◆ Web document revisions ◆
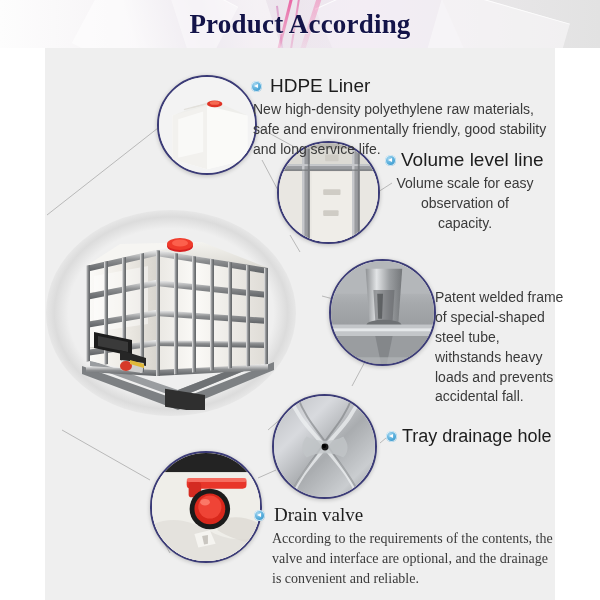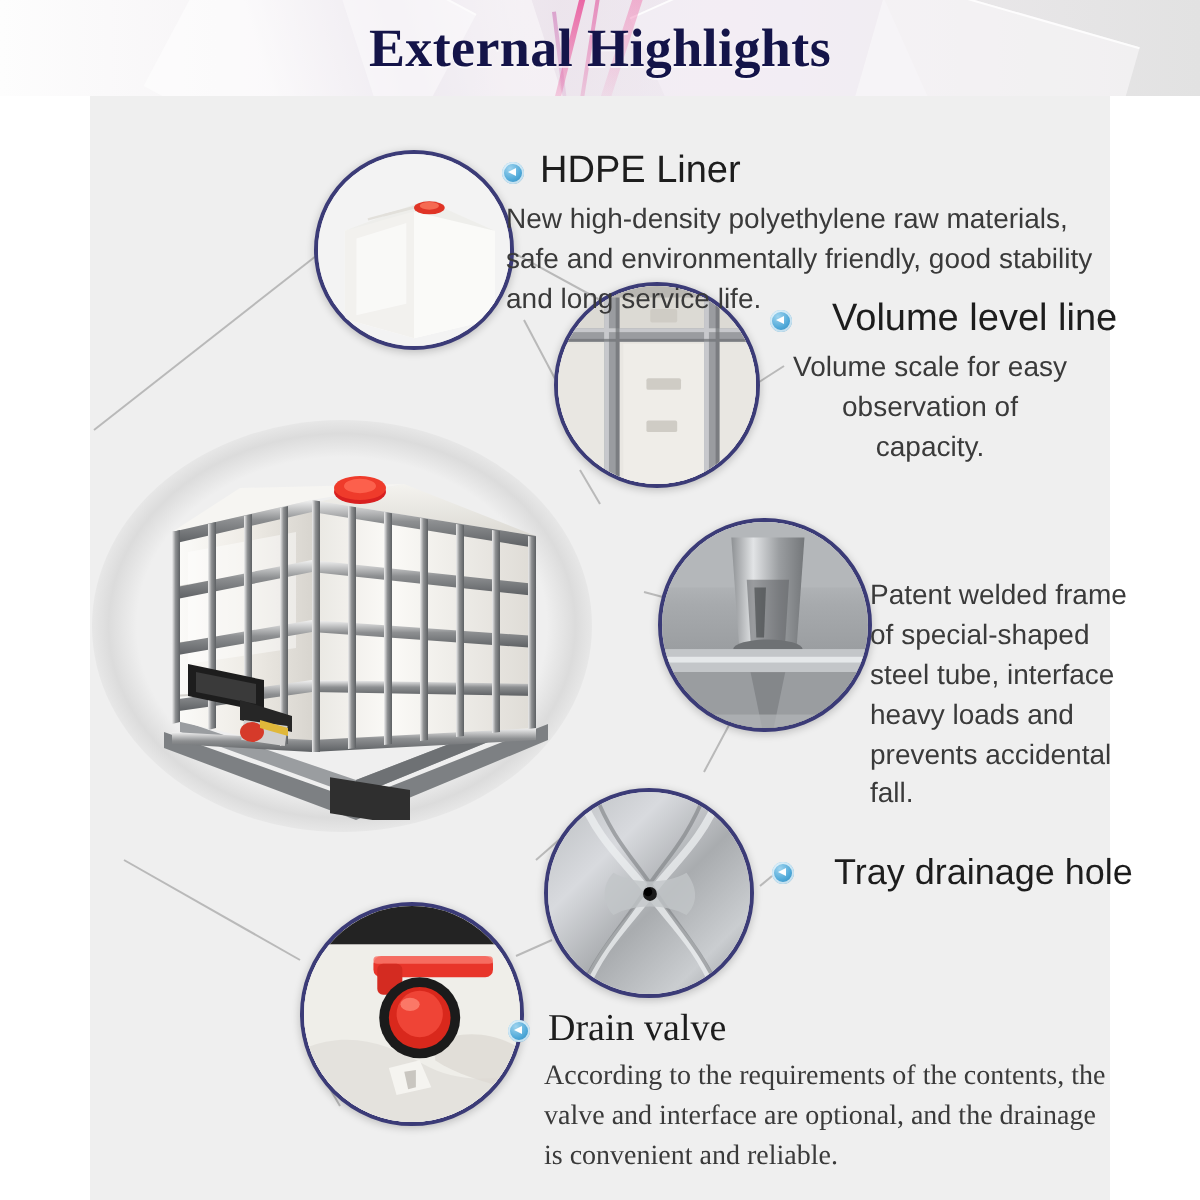--- a/index.html
+++ b/index.html
@@ -79,21 +79,21 @@
   .c2 { left:277px; top:141px; width:103px; height:103px; }
   .c3 { left:329px; top:259px; width:107px; height:107px; }
   .c4 { left:272px; top:394px; width:105px; height:105px; }
   .c5 { left:150px; top:451px; width:112px; height:112px; }
 
   .ccontent { position:absolute; left:0; top:0; width:100%; height:100%; }
 
   
   .block { position:absolute; }
   .head {
-    display:flex; align-items:center; gap:20px;
+    display:flex; align-items:center; gap:5px;
     font-size:19px; color:#1d1d1d; font-weight:400; line-height:1.1;
     white-space:nowrap;
   }
   .head.small { font-size:18px; }
   .bullet {
     flex:0 0 auto; width:11px; height:11px; border-radius:50%;
     background: radial-gradient(circle at 36% 30%, #9fd4ef 0%, #4ea8d8 55%, #2b7fb0 100%);
     box-shadow: 0 0 0 1px rgba(255,255,255,.7) inset;
     position:relative;
   }
@@ -127,21 +127,21 @@
 
   <div class="banner">
     <div class="facet f1"></div>
     <div class="facet f4"></div>
     <div class="facet f2"></div>
     <div class="facet f3"></div>
     <div class="streak s4"></div>
     <div class="streak s1"></div>
     <div class="streak s2"></div>
     <div class="streak s3"></div>
-    <div class="banner-title">External Highlights</div>
+    <div class="banner-title">Product According</div>
   </div>
 
   <div class="panel"></div>
 
   <svg class="lines" viewBox="0 0 600 600" xmlns="http://www.w3.org/2000/svg">
     <g stroke="#b9b9b9" stroke-width="1" fill="none">
       <path d="M47 215 L158 128"></path>
       <path d="M256 126 L300 150"></path>
       <path d="M262 160 L281 196"></path>
       <path d="M378 192 L392 183"></path>
@@ -391,21 +391,21 @@
 
   <div class="block b-volume">
     <div class="head">
       <span class="bullet"></span>
       <span>Volume level line</span>
     </div>
     <div class="body">Volume scale for easy observation of capacity.</div>
   </div>
 
   <div class="block b-frame">
-    <div class="body">Patent welded frame of special-shaped steel tube, interface heavy loads and prevents accidental fall.</div>
+    <div class="body">Patent welded frame of special-shaped steel tube, withstands heavy loads and prevents accidental fall.</div>
   </div>
 
   <div class="block b-tray">
     <div class="head small">
       <span class="bullet"></span>
       <span>Tray drainage hole</span>
     </div>
     <div class="body"></div>
   </div>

◆ Task instructions ◆
The copy you write out must match the entries word for word, minus their pictures.

◆ Solution to this problem ◆
--- a/index.html
+++ b/index.html
@@ -79,21 +79,21 @@
   .c2 { left:277px; top:141px; width:103px; height:103px; }
   .c3 { left:329px; top:259px; width:107px; height:107px; }
   .c4 { left:272px; top:394px; width:105px; height:105px; }
   .c5 { left:150px; top:451px; width:112px; height:112px; }
 
   .ccontent { position:absolute; left:0; top:0; width:100%; height:100%; }
 
   
   .block { position:absolute; }
   .head {
-    display:flex; align-items:center; gap:20px;
+    display:flex; align-items:center; gap:5px;
     font-size:19px; color:#1d1d1d; font-weight:400; line-height:1.1;
     white-space:nowrap;
   }
   .head.small { font-size:18px; }
   .bullet {
     flex:0 0 auto; width:11px; height:11px; border-radius:50%;
     background: radial-gradient(circle at 36% 30%, #9fd4ef 0%, #4ea8d8 55%, #2b7fb0 100%);
     box-shadow: 0 0 0 1px rgba(255,255,255,.7) inset;
     position:relative;
   }
@@ -127,21 +127,21 @@
 
   <div class="banner">
     <div class="facet f1"></div>
     <div class="facet f4"></div>
     <div class="facet f2"></div>
     <div class="facet f3"></div>
     <div class="streak s4"></div>
     <div class="streak s1"></div>
     <div class="streak s2"></div>
     <div class="streak s3"></div>
-    <div class="banner-title">External Highlights</div>
+    <div class="banner-title">Product According</div>
   </div>
 
   <div class="panel"></div>
 
   <svg class="lines" viewBox="0 0 600 600" xmlns="http://www.w3.org/2000/svg">
     <g stroke="#b9b9b9" stroke-width="1" fill="none">
       <path d="M47 215 L158 128"></path>
       <path d="M256 126 L300 150"></path>
       <path d="M262 160 L281 196"></path>
       <path d="M378 192 L392 183"></path>
@@ -391,21 +391,21 @@
 
   <div class="block b-volume">
     <div class="head">
       <span class="bullet"></span>
       <span>Volume level line</span>
     </div>
     <div class="body">Volume scale for easy observation of capacity.</div>
   </div>
 
   <div class="block b-frame">
-    <div class="body">Patent welded frame of special-shaped steel tube, interface heavy loads and prevents accidental fall.</div>
+    <div class="body">Patent welded frame of special-shaped steel tube, withstands heavy loads and prevents accidental fall.</div>
   </div>
 
   <div class="block b-tray">
     <div class="head small">
       <span class="bullet"></span>
       <span>Tray drainage hole</span>
     </div>
     <div class="body"></div>
   </div>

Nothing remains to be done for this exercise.